Rob Crystal-Ornelas and Joan Damerow represented ESS-DIVE in the 2020 ESIP Summer meeting from July 14-24. This was the first virtual ESIP meeting, which allowed more people to attend and creative approaches for group breakouts, interactive demos, and collaborative documents. During sessions and plenaries, the interdisciplinary nature of the meeting was clear as earth scientists, data managers, digital librarians, computer programmers and more shared perspectives on this year’s theme: “putting data to work.”
To recap some highlights from the conference, we compiled a short list of takeaways and helpful links, and provide a more in-depth session spotlight below.
- Plenary by Dr. Julia Lowndes on how the openscapes project is providing long-term support for researchers looking to adopt and normalize open science practices.

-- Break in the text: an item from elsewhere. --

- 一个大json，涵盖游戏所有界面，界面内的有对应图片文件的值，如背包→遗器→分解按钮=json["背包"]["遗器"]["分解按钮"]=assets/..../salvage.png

- Research showcase poster by Dr. Kathe Todd-Brown who synthesized a list of 1,000 unique terms commonly used in soil science research.
- Sessions and Plenary talks on vocabularies in Earth, Space, and Environmental Sciences highlighted goals, current resources, and problems with shared vocabularies. ESIP clusters are working towards, harmonizing terms across vocabularies, integrating earth science terms with other disciplines (e.g. biological ontologies) to support interoperability and multi-disciplinary science, and guidelines to make it easier to choose and use relevant vocabularies.

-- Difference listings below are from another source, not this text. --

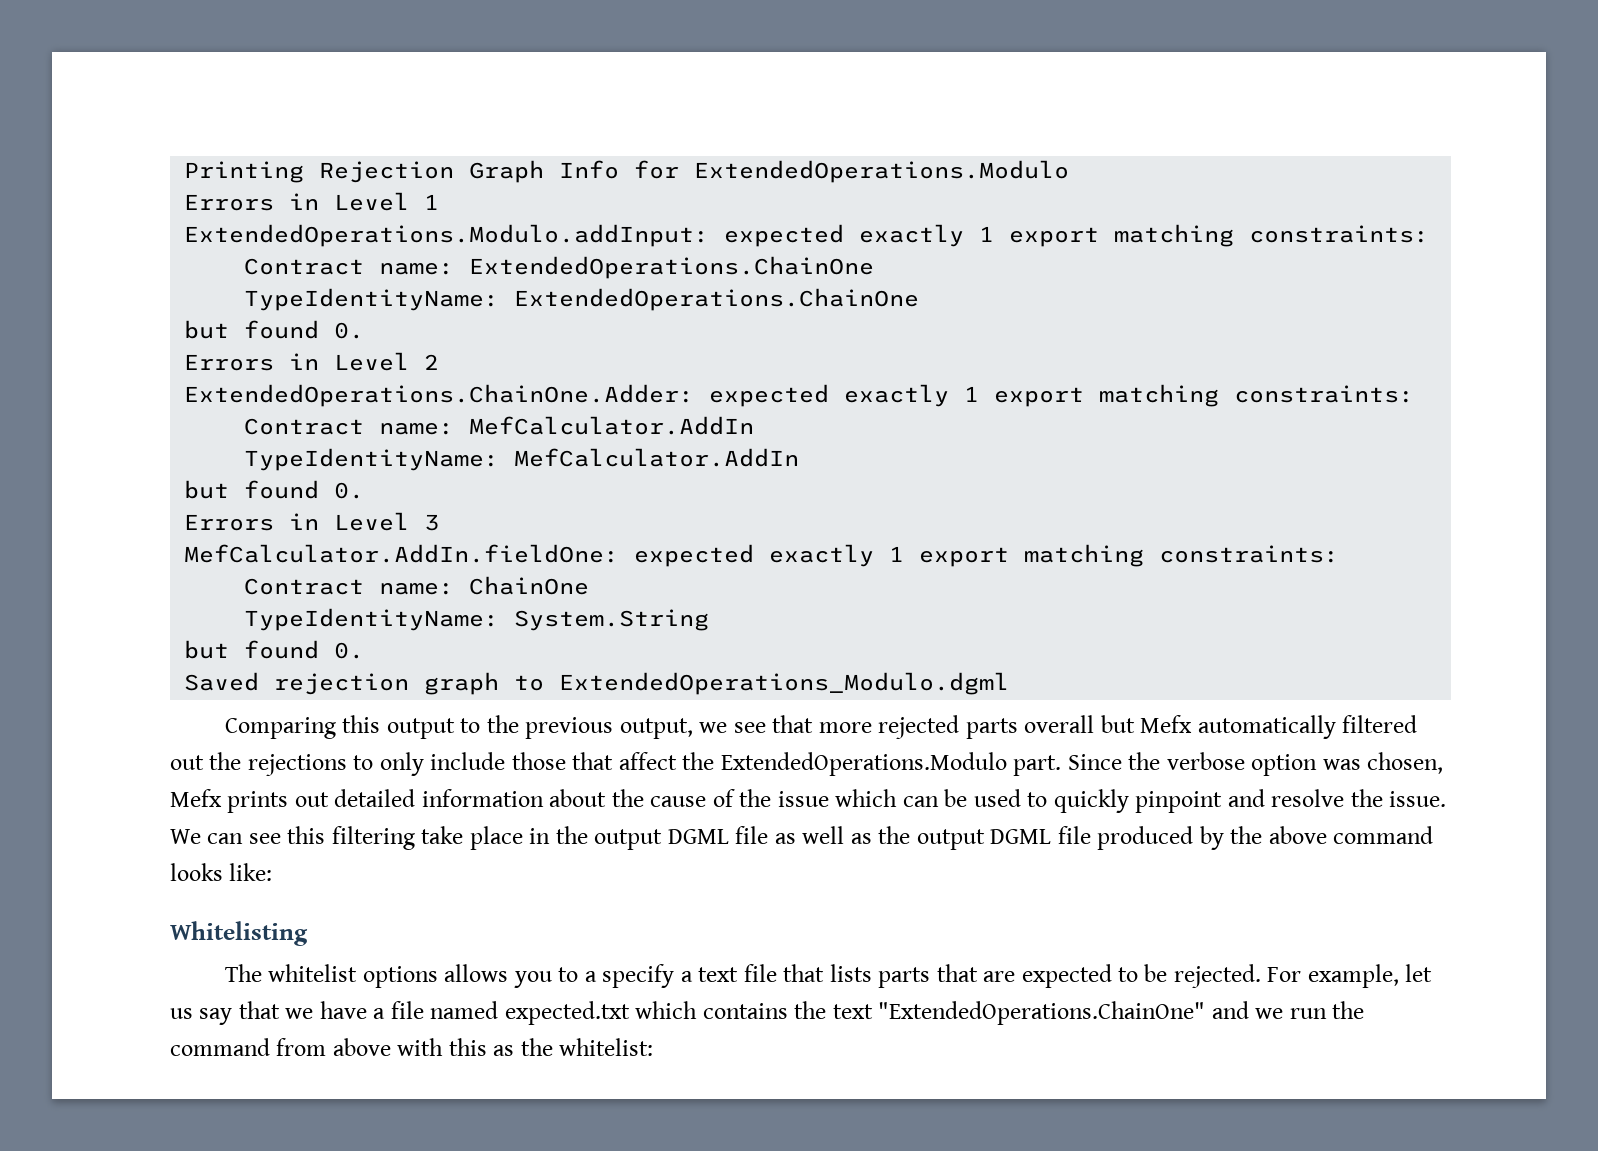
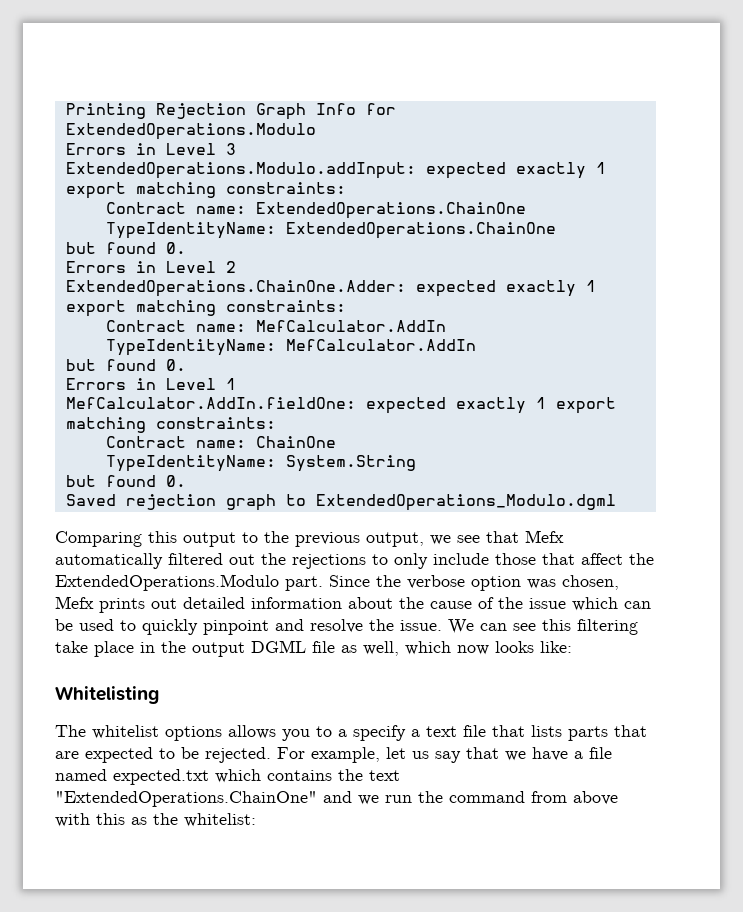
- Errors in Level 1
+ Errors in Level 3
- Errors in Level 3
+ Errors in Level 1
- Comparing this output to the previous output, we see that more rejected parts overall but Mefx automatically filtered out the rejections to only include those that affect the ExtendedOperations.Modulo part.
+ Comparing this output to the previous output, we see that Mefx automatically filtered out the rejections to only include those that affect the ExtendedOperations.Modulo part.
- We can see this filtering take place in the output DGML file as well as the output DGML file produced by the above command looks like:
+ We can see this filtering take place in the output DGML file as well, which now looks like:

- Tutorial by ESIP Fellow Yuhan Rao who walked attendees through an openly available tutorial on Machine Learning techniques using R and Python.

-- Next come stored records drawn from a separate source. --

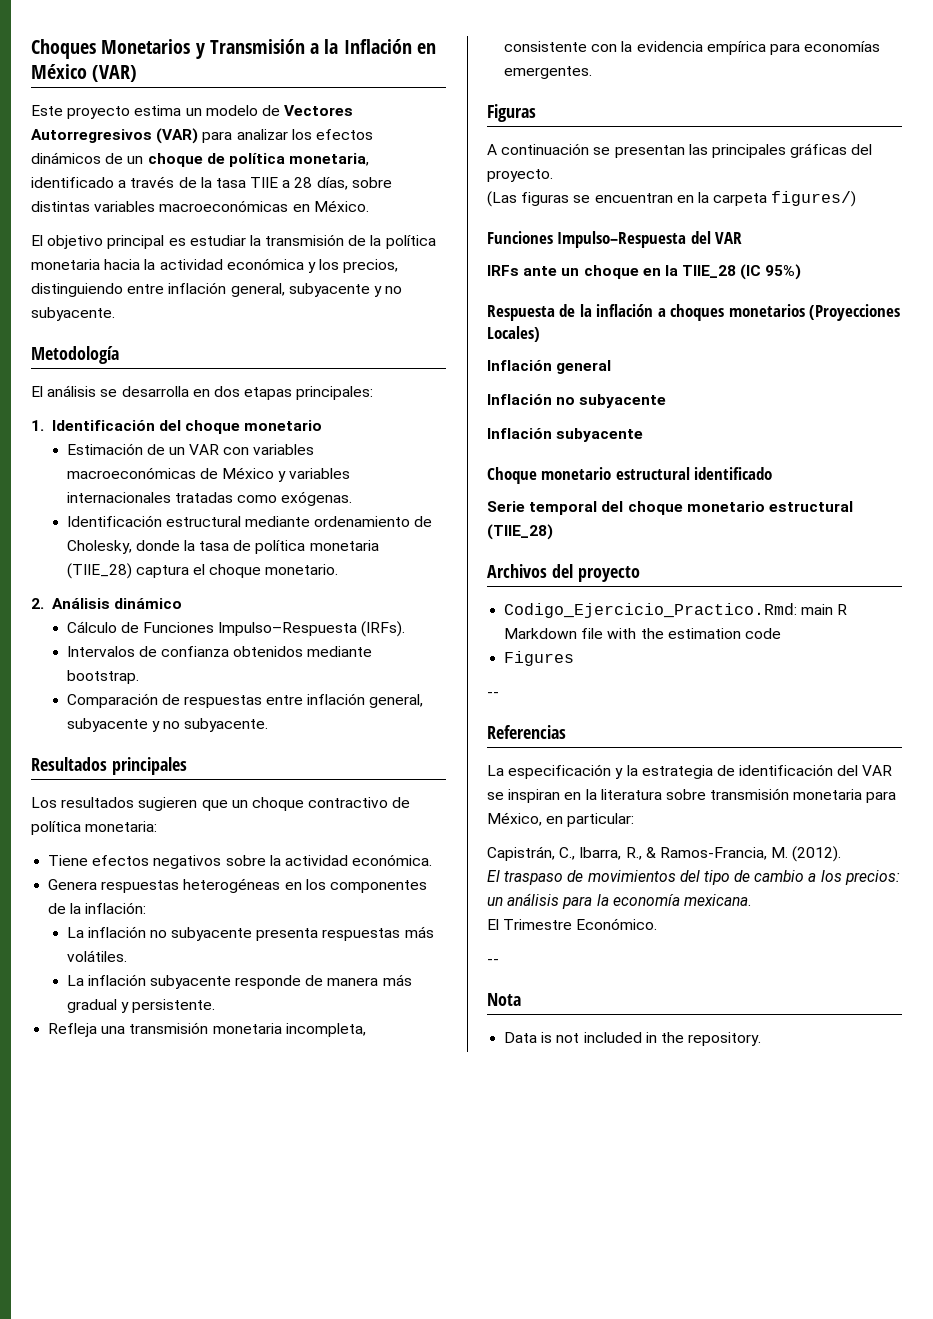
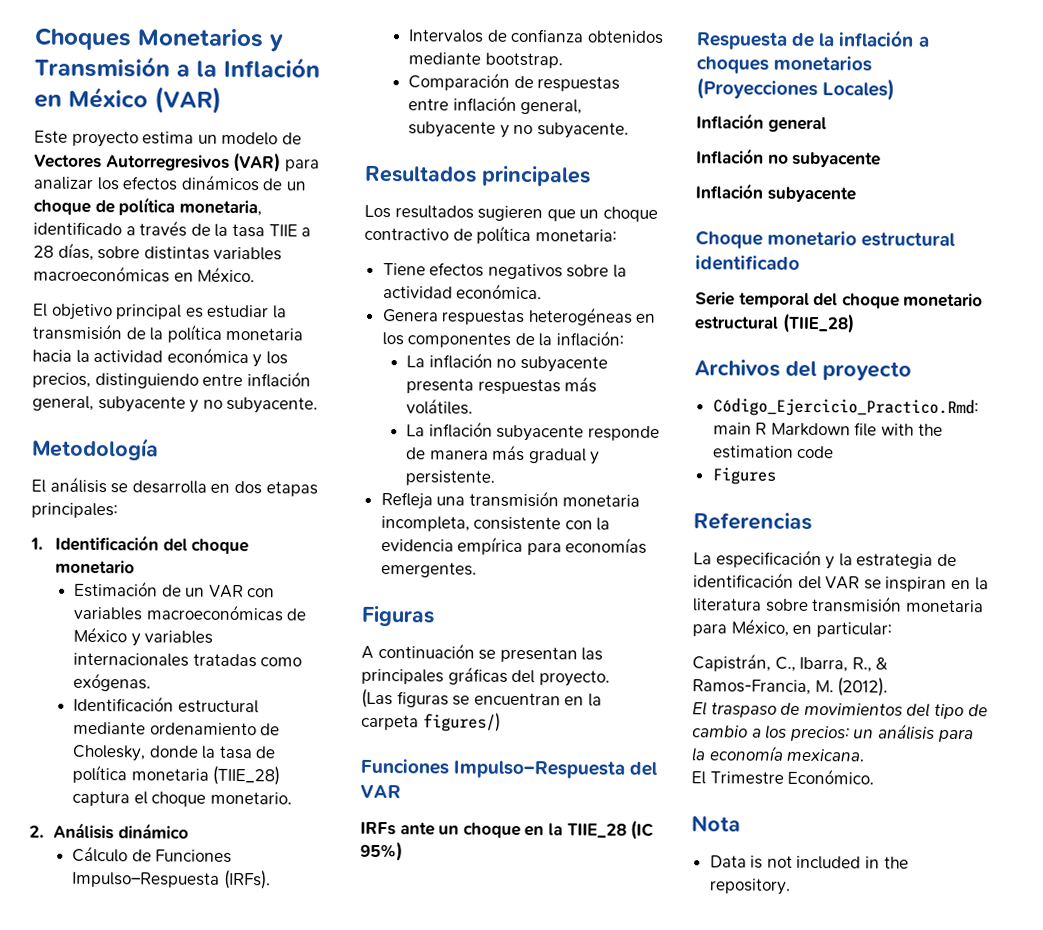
- Codigo_Ejercicio_Practico.Rmd: main R Markdown file with the estimation code
+ Código_Ejercicio_Practico.Rmd: main R Markdown file with the estimation code
  Figures
- --
  El Trimestre Económico.
- --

- The ESIP Research Object Citation cluster has made considerable contributions to progress in data citation practices, but more work is needed to support credit for data and other research objects (e.g. Make Data Count: https://makedatacount.org/).
- Joan Damerow presented outcomes from our ESS-DIVE community pilot test on registering interdisciplinary samples for International Geo/General Sample Numbers (IGSNs) and standardizing sample metadata.
- In a session on physical samples, we developed a plan for a new ESIP cluster to work together on a variety of topics to support sample data curation, discovery, and reuse. One goal of the proposed Physical Samples Cluster will be to compile and/or develop recommendations and tools to support improvements in sample management (e.g. Middleware for Assisting the Registration of Samples (MARS): http://cirdles.org/projects/mars/) and reuse.
Session spotlight: “What we wished we’d learned in grad school: A workshop to develop a mini data management training”.
This session, led by Dr. Yuan Rao, and PhD candidates Ellie Davis and Ben Roberts-Pierel invited participants to co-create documents that can be used to introduce researchers to key steps in data management. In small zoom breakout rooms, attendees worked with 4 other people to help identify why and when we should introduce graduate students to the concept of documenting their research using meta-data. We determined that an overarching why is because scientists want their research used by others in the future. Our group also thought that data documentation lessons and seminars should be integrated throughout graduate education from the very start. Data management could be taught formally as part of a graduate level Research Methods course or informally through workshops or lab groups meetings.
The outcome of this session is a draft set of teaching materials that can be used to introduce graduate students to the data management lifecycle.